Y de repente Ruth empezó a llorar. Todas las lágrimas que no había podido soltar en esos días. Todas juntas, como un imparable río que se desborda de su cauce, como un glaciar que se derrite instantáneamente, devolviéndole el calor que aquella muerte le había robado. Las piernas le flaquearon y, mientras caía de rodillas, se llevó las manos a los ojos, en el intento de tapar esa terrible grieta líquida de dolor que se le había abierto en medio del pecho.
Christmas enseguida acudió a su lado, también de rodillas y rodeándole los hombros con un brazo, procurando contener el estremecimiento que la agitaba.
—Ahora estoy yo —le susurró Christmas al oído.
—¡Ruth! ¡Ruth! —dijo la madre con voz chillona, aunque en tono bajo—. No te pongas en evidencia.
—Muchacho, esto es un funeral, no un circo —dijo el padre de Ruth agarrando a Christmas de un brazo y tratando de levantarlo.
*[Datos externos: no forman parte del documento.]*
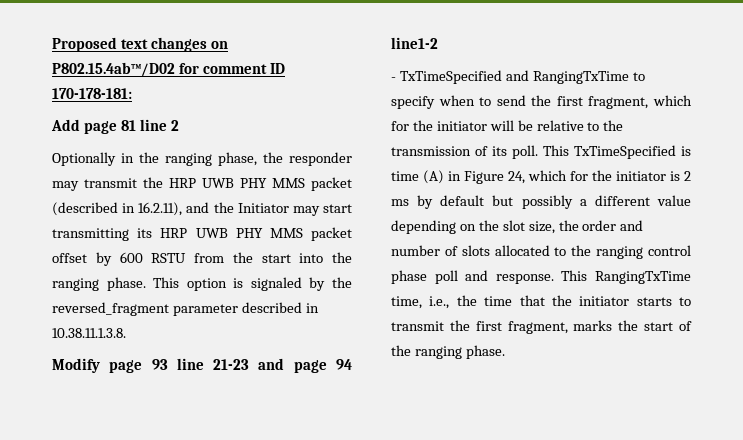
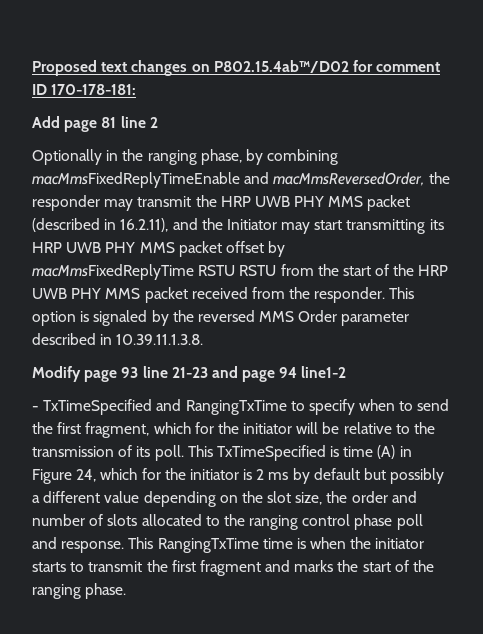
- Optionally in the ranging phase, the responder may transmit the HRP UWB PHY MMS packet (described in 16.2.11), and the Initiator may start transmitting its HRP UWB PHY MMS packet offset by 600 RSTU from the start into the ranging phase.
+ Optionally in the ranging phase, by combining macMmsFixedReplyTimeEnable and macMmsReversedOrder, the responder may transmit the HRP UWB PHY MMS packet (described in 16.2.11), and the Initiator may start transmitting its HRP UWB PHY MMS packet offset by macMmsFixedReplyTime RSTU RSTU from the start of the HRP UWB PHY MMS packet received from the responder.
- This option is signaled by the reversed_fragment parameter described in 10.38.11.1.3.8.
+ This option is signaled by the reversed MMS Order parameter described in 10.39.11.1.3.8.
- This RangingTxTime time, i.e., the time that the initiator starts to transmit the first fragment, marks the start of the ranging phase.
+ This RangingTxTime time is when the initiator starts to transmit the first fragment and marks the start of the ranging phase.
Pero Christmas permanecía abrazado a Ruth.
—Haz algo, Philip —continuó la voz chillona de la madre de Ruth, dirigiéndose a su marido—. Nos está poniendo en ridículo.
—¡Greenie! ¡Greenie! —llamó el padre.
El gángster vestido de verde se abrió paso hasta el borde de la fosa donde yacía Saul Isaacson. Cogió con resolución a Christmas por los hombros y lo levantó con rudeza.
—Sácalo de aquí —ordenó el padre de Ruth.
—No me obligues a emplear la fuerza delante de toda esta gente —le dijo Greenie en voz baja a Christmas.
Christmas ayudó a Ruth a ponerse de pie y le acarició el rostro bañado en lágrimas.
—Le echaré de menos —le dijo.
Ruth se puso a llorar aún con más fuerza y se abrazó a Christmas.
—¡Para, Ruth! —gritó la madre, histérica.
—Sácalo de aquí —le ordenó de nuevo el padre a Greenie.
—Vámonos, muchacho —le dijo Greenie a Christmas y le apretó con más fuerza el brazo.
Christmas miró una vez más a Ruth y después dejó que Greenie lo acompañase entre la gente, hasta el sendero asfaltado del cementerio.
—Lo siento —dijo Greenie.
Christmas le dio la espalda y se dirigió lentamente hacia la salida, pasando al lado de los lujosos coches con chófer con librea que habían formado el cortejo fúnebre.